Estudos revelam que a floresta Amazônica regula chuvas e o ciclo hidrológico


Um rio corta a Floresta Amazônica

A Floresta Amazônica é a maior floresta tropical do mundo. No Brasil corresponde a cerca de 49% de todo bioma amazônico existente no planeta, é um tapete multicolorido quando se trata de biodiversidade, possui mais de 1300 espécies de aves, mais de 3000 espécies de peixes, mais de 30 mil espécies de plantas, mais de 1800 espécies de borboletas, 427 espécies de anfíbios, 378 espécies de répteis, 311 espécies de mamífero e cerca de 3000 espécies de abelhas. A floresta possui uma grande quantidade de árvores muito extensas e com raízes profundas, essas árvores através do ciclo da água produzem cerca de 20 bilhões de toneladas de água por dia, quantidade maior que a vazão do rio Amazonas - o maior rio do mundo.
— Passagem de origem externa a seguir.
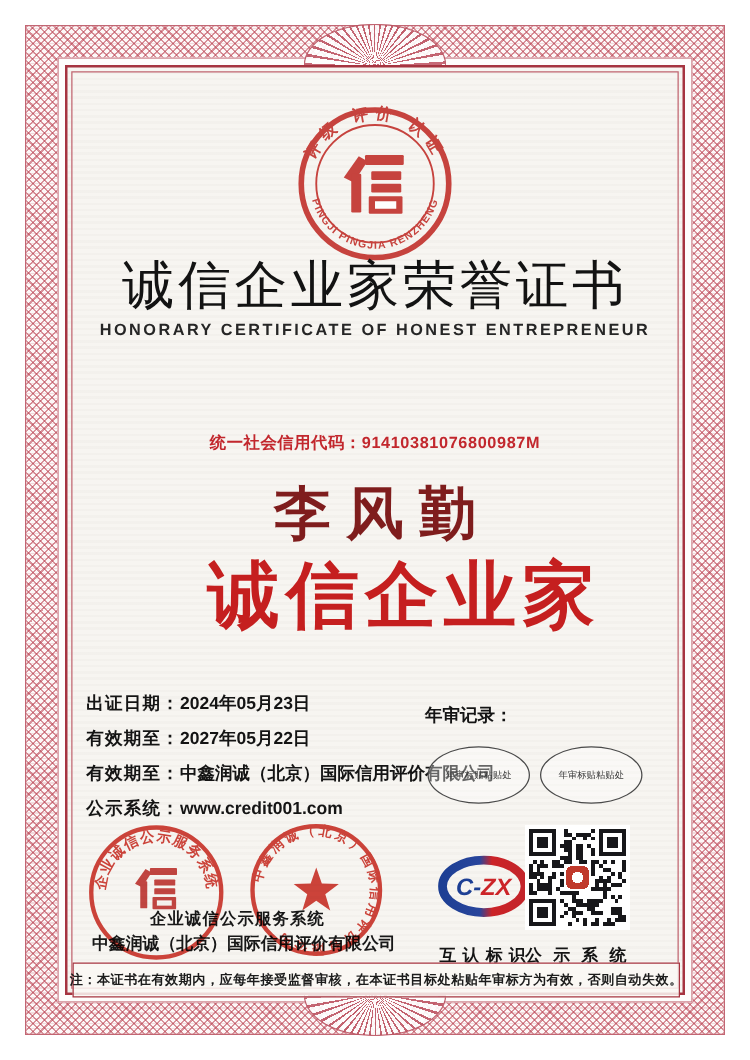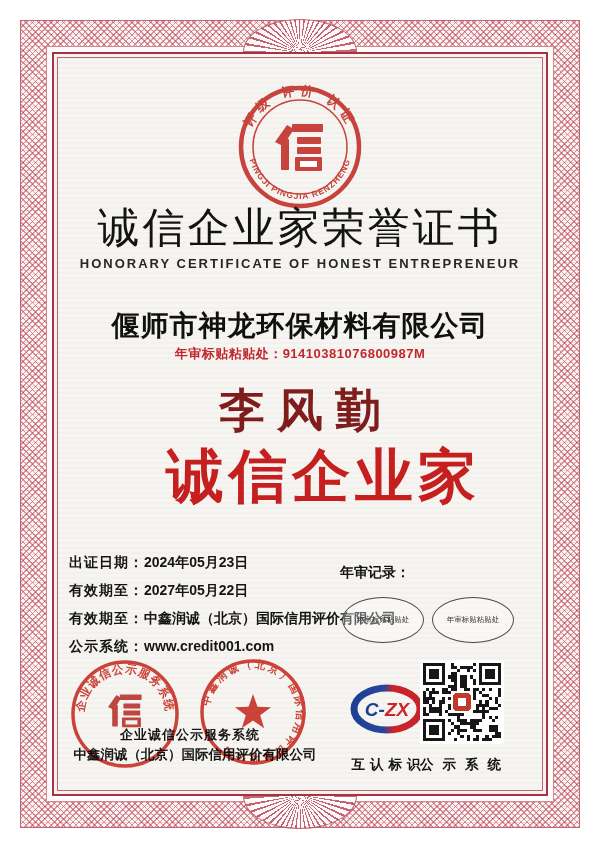"偃师市神龙环保材料有限公司" div.abs { html: <div>偃师市神龙环保材料有限公司</div> -> none }
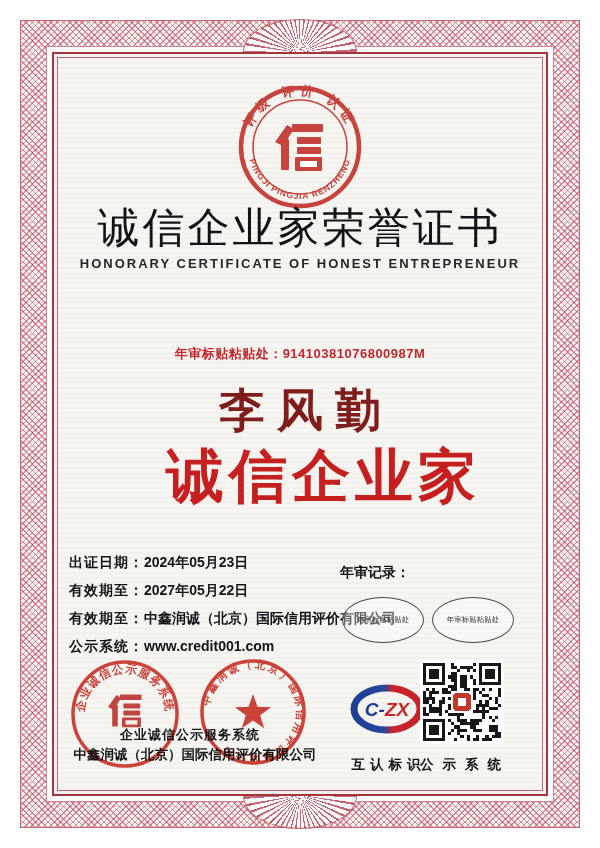"年审标贴粘贴处：" span { text: 年审标贴粘贴处 -> 统一社会信用代码 }
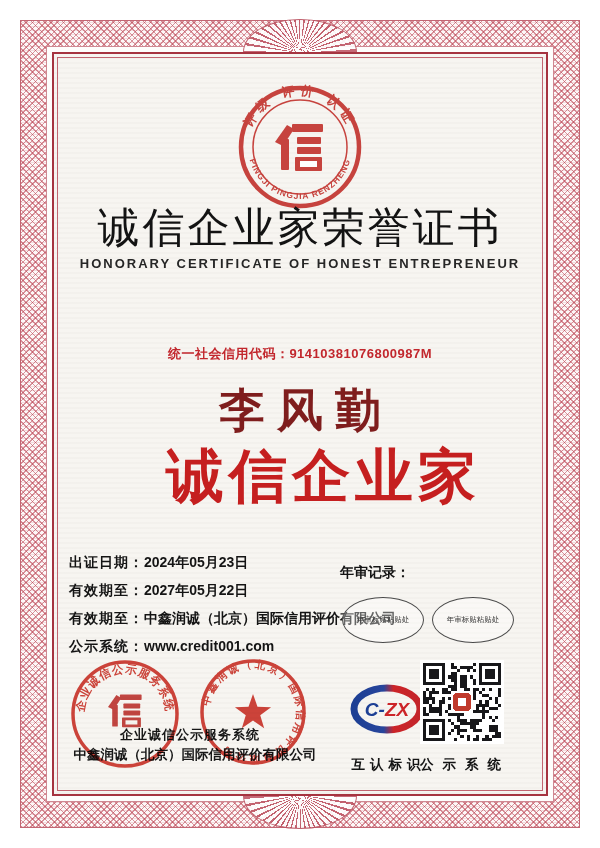"注：本证书在有效期内，应每年接受监督审核，在本证书目标处粘贴年审标方为有效，否则" div.abs { html: none -> <div> <span>注：本证书在有效期内，应每年接受监督审核，在本证书目标处粘贴年审标方为有效，否则自动失效。</span> </div> }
As árvores da floresta funcionam como uma “bomba d’água" possibilitando que aconteça o fenômeno dos rios voadores, onde grande parte da água que evapora chega até a região sul do Brasil e a países vizinhos com auxílio dos ventos. Além disso, ela também influencia no clima, pela sua dinâmica com o oceano. Na maior parte dos lugares do planeta os ventos carregam umidade do continente para o oceano, porém a umidade proporcionada pela vegetação amazônica impede essa dinâmica. Pelo contrário, é a umidade do oceano que acaba retida por ela.

Partes da América do Sul se localizam em uma área de latitudes médias do globo terrestre, onde recebe menor umidade do oceano em comparação com outras regiões localizadas em latitudes diferentes, ou seja, sem a floresta amazônica as regiões sudeste e centro-oeste do Brasil, Paraguai e metade da Bolívia seriam um deserto, tornando a floresta amazônica fundamental para o regulamento do ciclo hidrológico de toda região.

Um estudo da NASA publicado em 2014 concluiu que a Floresta Amazônica contribui diretamente com a redução do aquecimento global, porque durante o processo da fotossíntese absorve uma grande quantidade de CO2, reduzindo a quantidade desse gás na atmosfera.

Com o passar do tempo, os rios voadores e a absorção de CO2 estão diminuindo devido ao desmatamento, queimadas e a degradação florestal que acontecem naquela região, causando desequilíbrio ecológico, redução da biodiversidade e mudanças no clima de toda América do Sul.